Based on the above, I think the rest will make sense.
def backup_web():
""" Backup a specified directory/project """
tar = tarfile.open("/tmp/%s-%s-web-bkup.tar.bz2" % (date, project),
"w:bz2")
tar.add("/usr/share/nginx/%s" % (project))
tar.close()
The above block simply utilizes Python's stdlib tarfile to create a compressed archive of the web_root. While a part of this is redundant since a lot of this exists in the git repo, I have more warm fuzzies simply zipping up the entire project.
Because I'm a Sys Admin at heart, who managed backups for years, you can never have too many backups and as such, in addition to the project files, I also back up the database before anything is done:
def backup_db():
""" backup a specified database """
local("su postgres -c '/usr/bin/pg_dump -Fc %sdb >
/opt/pg/bkup/%sdb-%s.dump'" % (project, project, date))
What the above is doing is simply switching to the postgres user, and doing a pg_dump to a .dump file. This dump can be restored with pg_restore.
As mentioned above, because I'm doing a git pull as the root user, I need to change the owner of these files to ensure Nginx can serve them.
def change_owner():
""" This is a hack -- git is ran as root and will own whatever is
pulled """
local("chown -R www-data:www-data web_site/")

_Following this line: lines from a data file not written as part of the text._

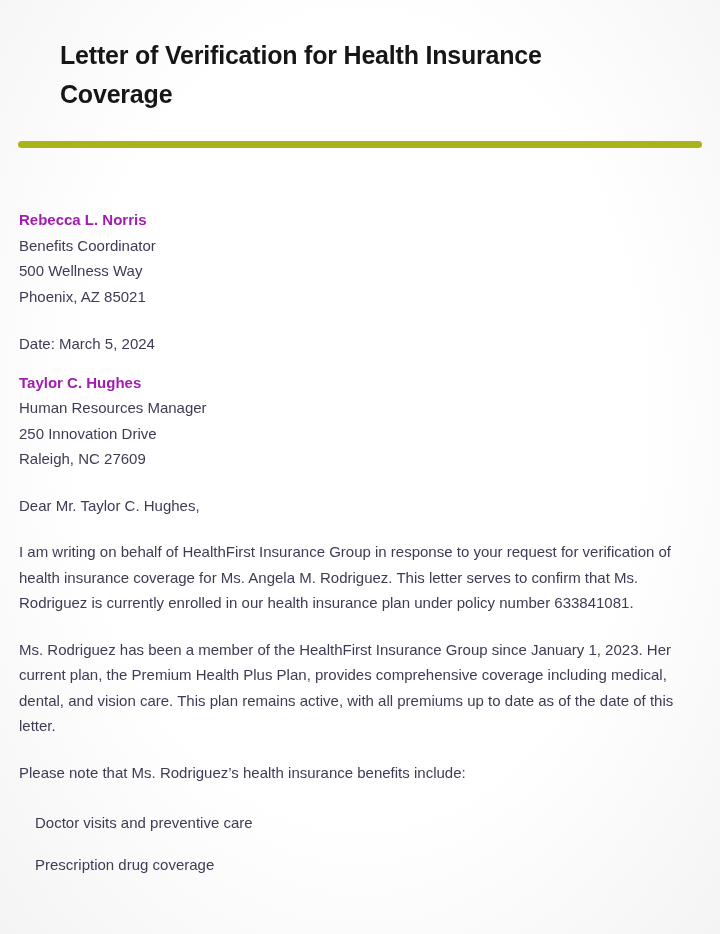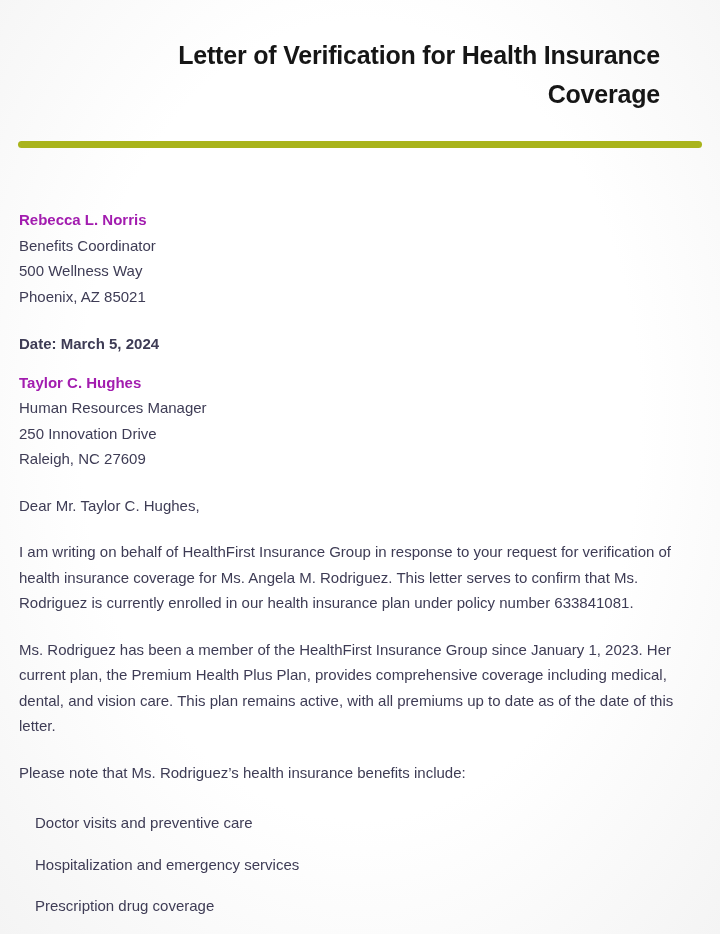--- a/index.html
+++ b/index.html
@@ -15,21 +15,21 @@
     color: #3e3c55;
   }
   .letter {
     width: 720px;
     height: 934px;
     overflow: hidden;
   }
   .title {
     margin: 36px auto 0 auto;
     width: 600px;
-    text-align: right;
+    text-align: left;
     font-size: 25px;
     line-height: 39px;
     font-weight: 700;
     color: #161616;
     letter-spacing: -0.2px;
   }
   .divider {
     margin: 27px 18px 0 18px;
     height: 7px;
     border-radius: 4px;
@@ -42,21 +42,20 @@
   }
   .address-block div {
     white-space: nowrap;
   }
   .address-name {
     font-weight: 700;
     color: #a21caf;
   }
   .date-line {
     margin-top: 22px;
-    font-weight: bold;
   }
   .recipient-block {
     margin-top: 13px;
   }
   .salutation {
     margin-top: 21px;
   }
   .para {
     margin: 21px 0 0 0;
     max-width: 684px;
@@ -100,18 +99,17 @@
     <div class="salutation">Dear Mr. Taylor C. Hughes,</div>
 
     <p class="para">I am writing on behalf of HealthFirst Insurance Group in response to your request for verification of health insurance coverage for Ms. Angela M. Rodriguez. This letter serves to confirm that Ms. Rodriguez is currently enrolled in our health insurance plan under policy number 633841081.</p>
 
     <p class="para">Ms. Rodriguez has been a member of the HealthFirst Insurance Group since January 1, 2023. Her current plan, the Premium Health Plus Plan, provides comprehensive coverage including medical, dental, and vision care. This plan remains active, with all premiums up to date as of the date of this letter.</p>
 
     <p class="para">Please note that Ms. Rodriguez’s health insurance benefits include:</p>
 
     <ul class="benefits">
       <li>Doctor visits and preventive care</li>
-      <li>Hospitalization and emergency services</li>
       <li>Prescription drug coverage</li>
     </ul>
 
   </div>
 </div>
 
 </body></html>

Something else commonly done in django projects is syncing the database, and if you use South, migrating these when the schema or data changes.
def syncdb():
local("source venv/bin/activiate && ./manage.py syncdb")
def migrate_app(app):
local("source venv/bin/activate && ./manage.py migrate %s" % (app))
def migrate_all():
local("source venv/bin/activate && ./manage.py migrate")
syncdb is pretty self explanatory I think. migrate_app allows me to do a fab migrate_app:app and it will run a migrate app. migrate_app is more likely to be used if I were managing migrations manually, rather than during a deployment where it is simply easier to migrate all the databases.
And here is where it all comes together.
def publish():
backup_web()
backup_db()
git_pull()
Simple right? Basically, it will back up the project's files, then the project's database and then do a git pull.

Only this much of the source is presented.